### Task directions:
Return all the lines below in which the string "Vector" appears.

━━━━━ Task material ━━━━━

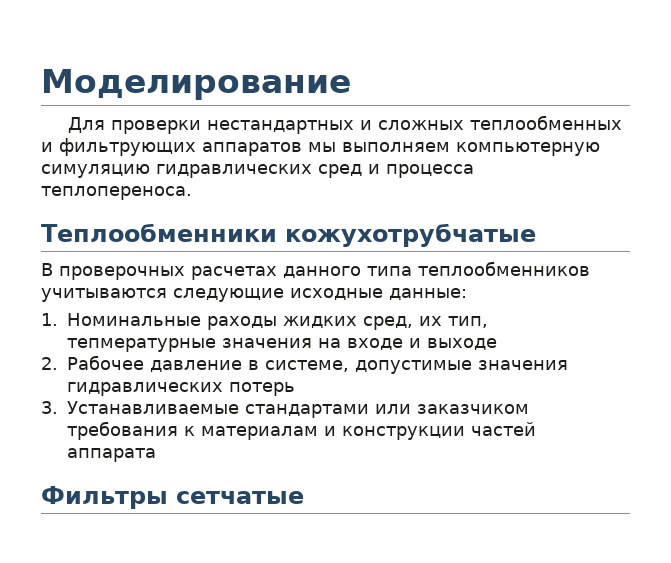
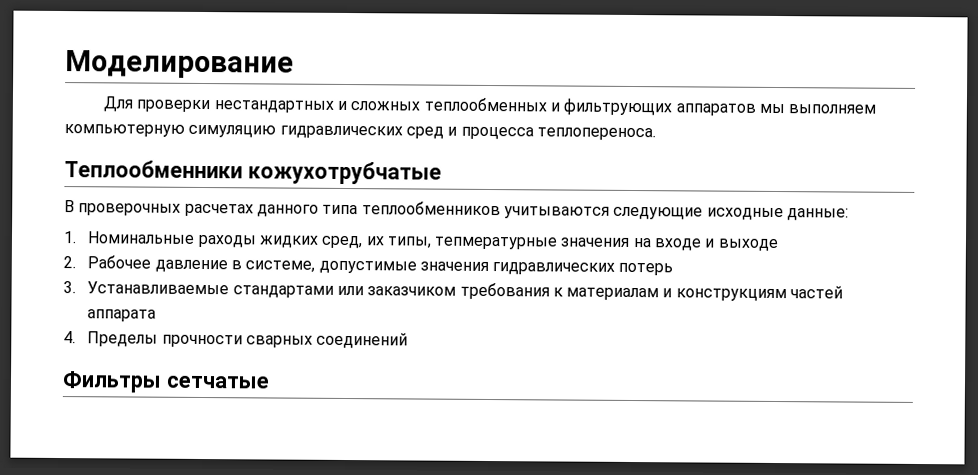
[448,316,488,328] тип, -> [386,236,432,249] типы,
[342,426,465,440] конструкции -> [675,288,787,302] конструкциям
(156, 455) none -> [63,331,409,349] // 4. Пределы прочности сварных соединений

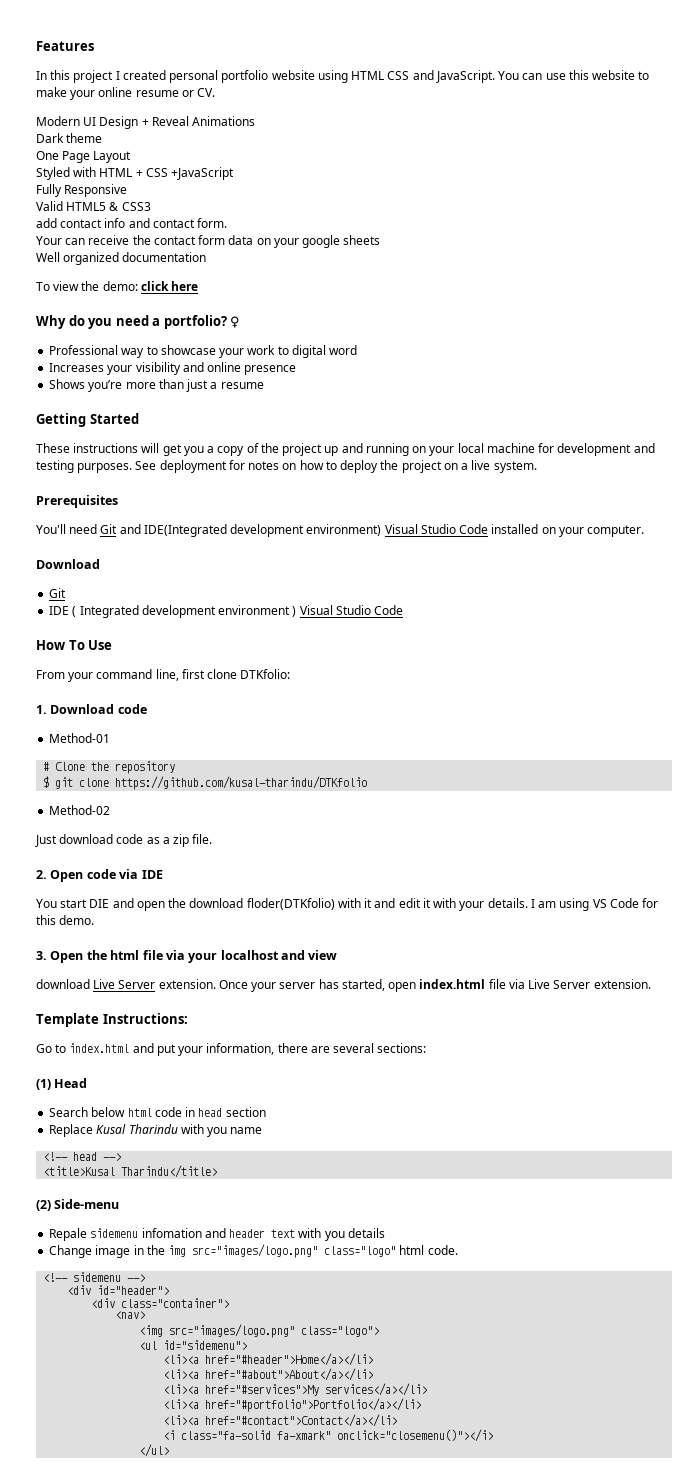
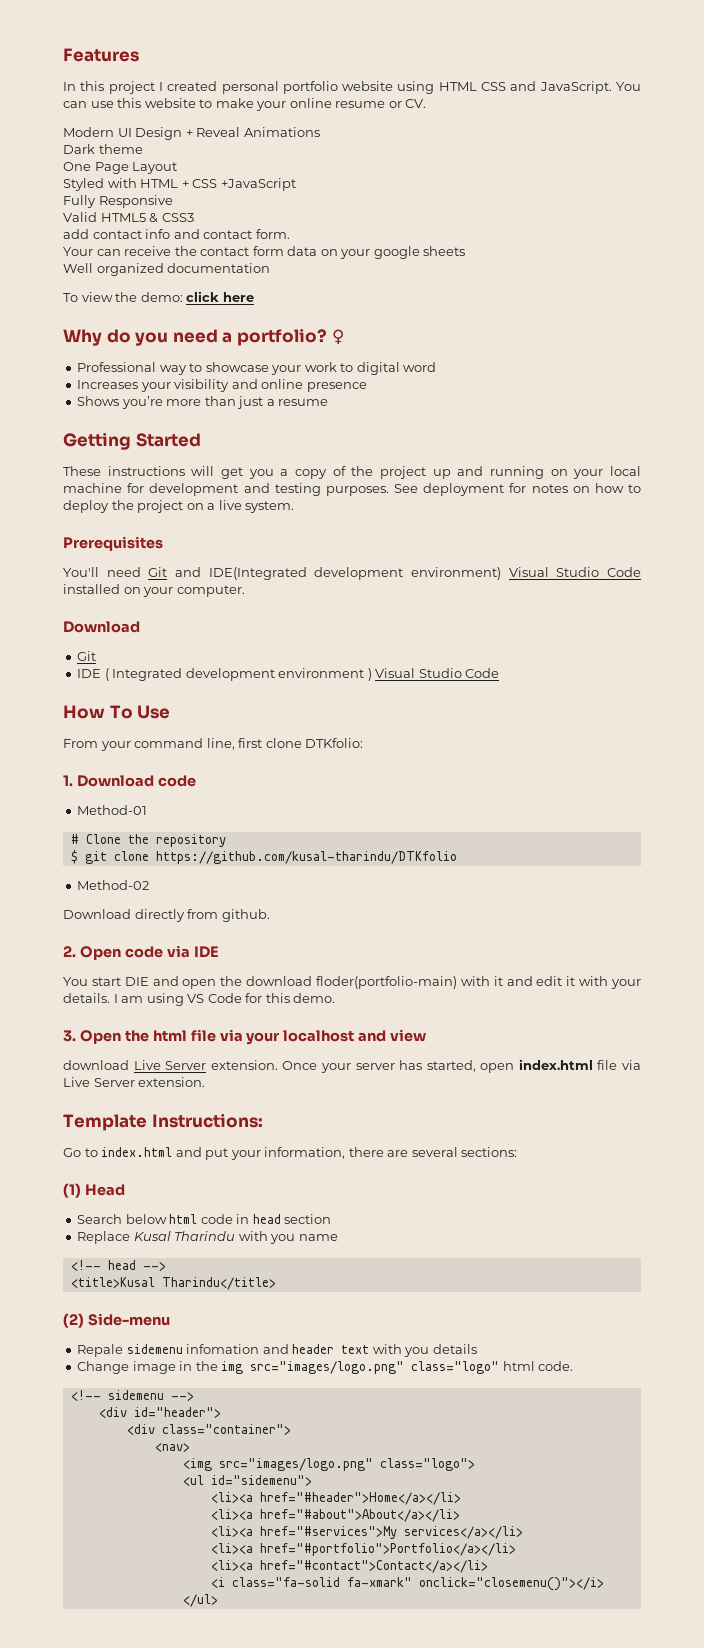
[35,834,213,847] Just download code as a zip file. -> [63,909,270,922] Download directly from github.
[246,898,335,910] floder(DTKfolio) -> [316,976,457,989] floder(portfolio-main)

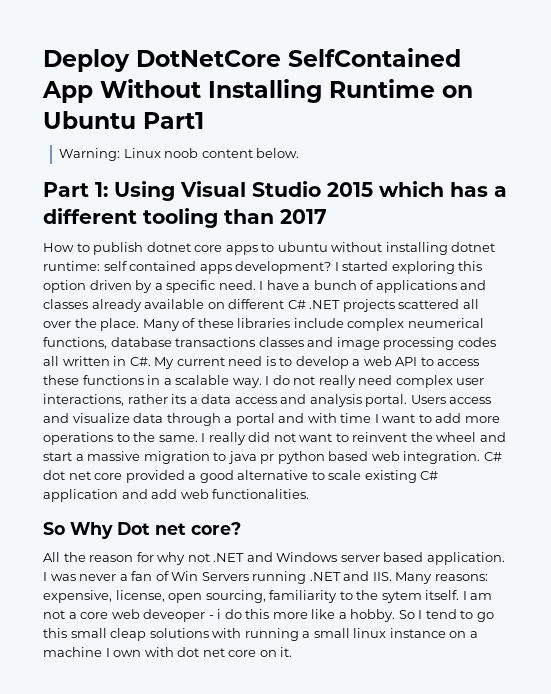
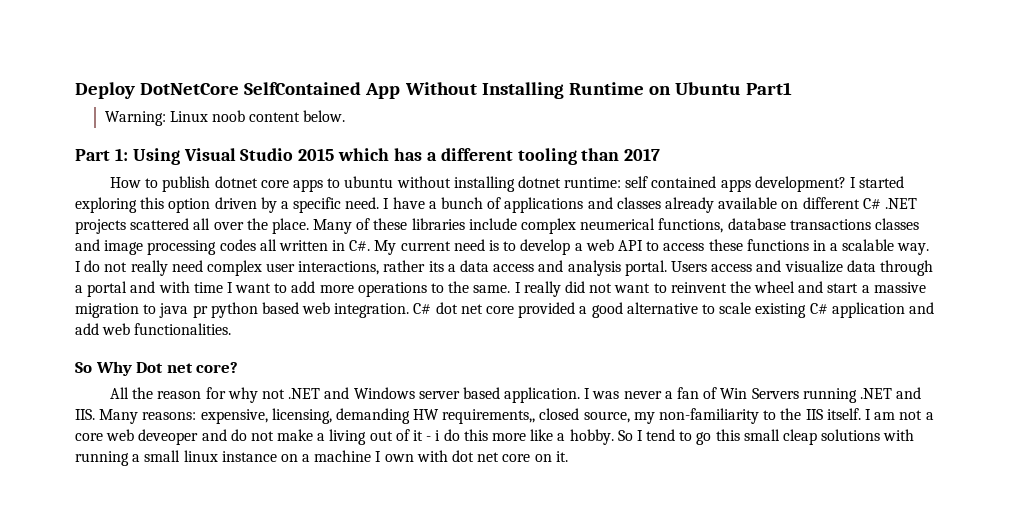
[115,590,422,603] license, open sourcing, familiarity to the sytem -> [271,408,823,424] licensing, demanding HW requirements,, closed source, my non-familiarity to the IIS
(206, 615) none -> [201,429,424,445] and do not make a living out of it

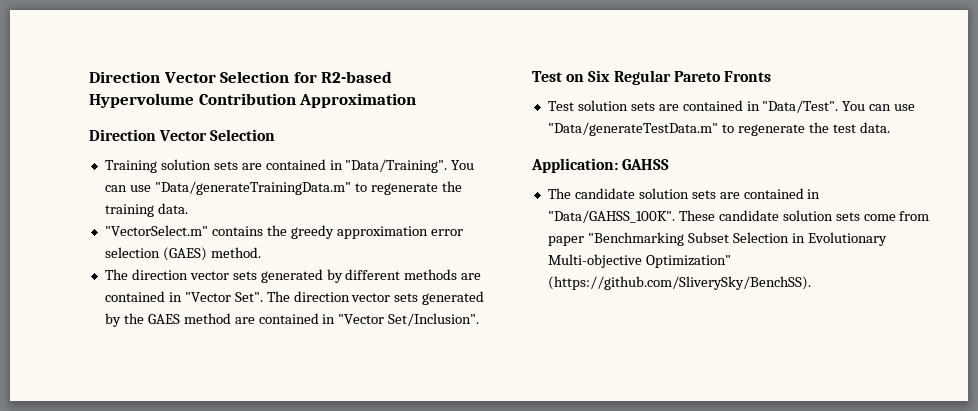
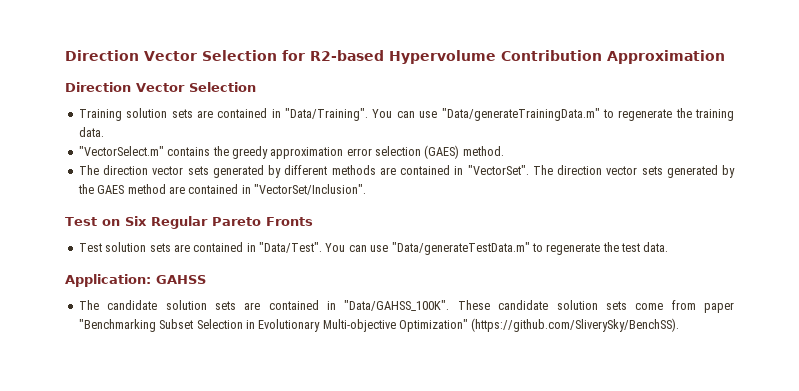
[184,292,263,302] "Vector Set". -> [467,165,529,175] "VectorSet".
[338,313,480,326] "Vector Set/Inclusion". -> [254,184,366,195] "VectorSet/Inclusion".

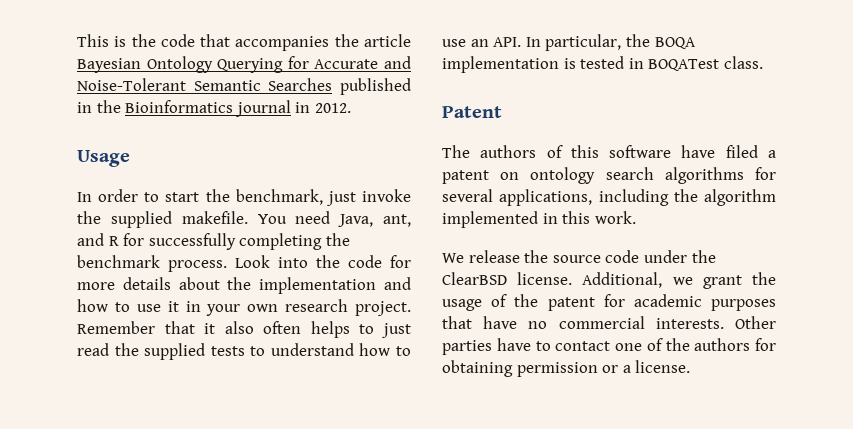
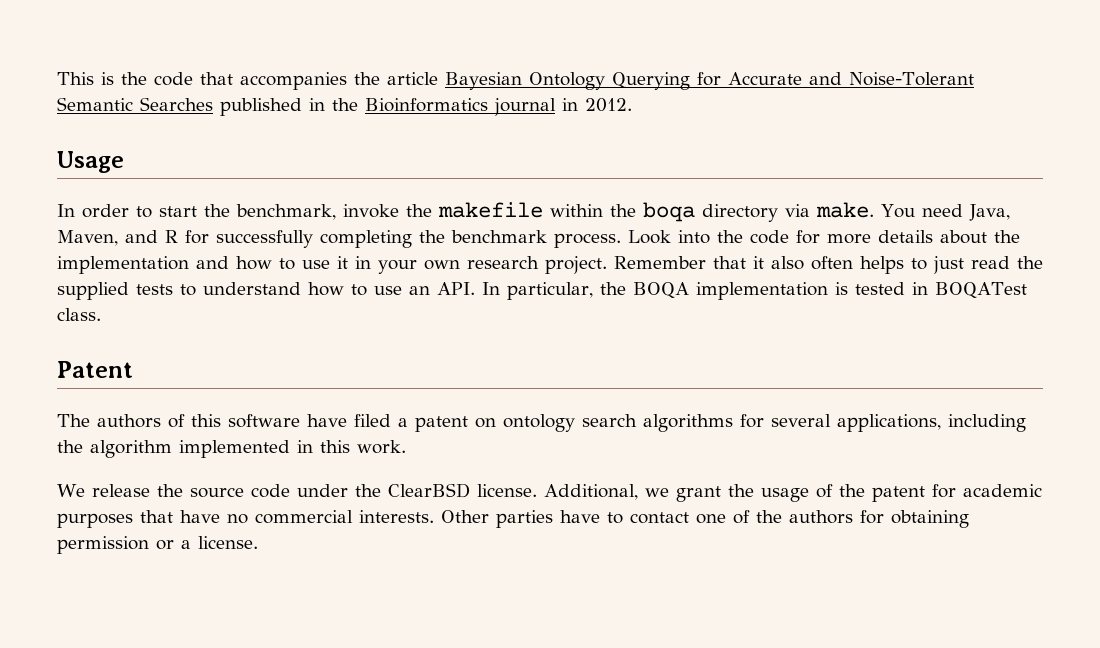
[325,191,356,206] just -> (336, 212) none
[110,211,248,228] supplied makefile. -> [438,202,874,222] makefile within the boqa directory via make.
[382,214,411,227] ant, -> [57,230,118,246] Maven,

━━━━━

### Response to the exercise:
[184,292,263,302] "Vector Set". -> [467,165,529,175] "VectorSet".
[338,313,480,326] "Vector Set/Inclusion". -> [254,184,366,195] "VectorSet/Inclusion".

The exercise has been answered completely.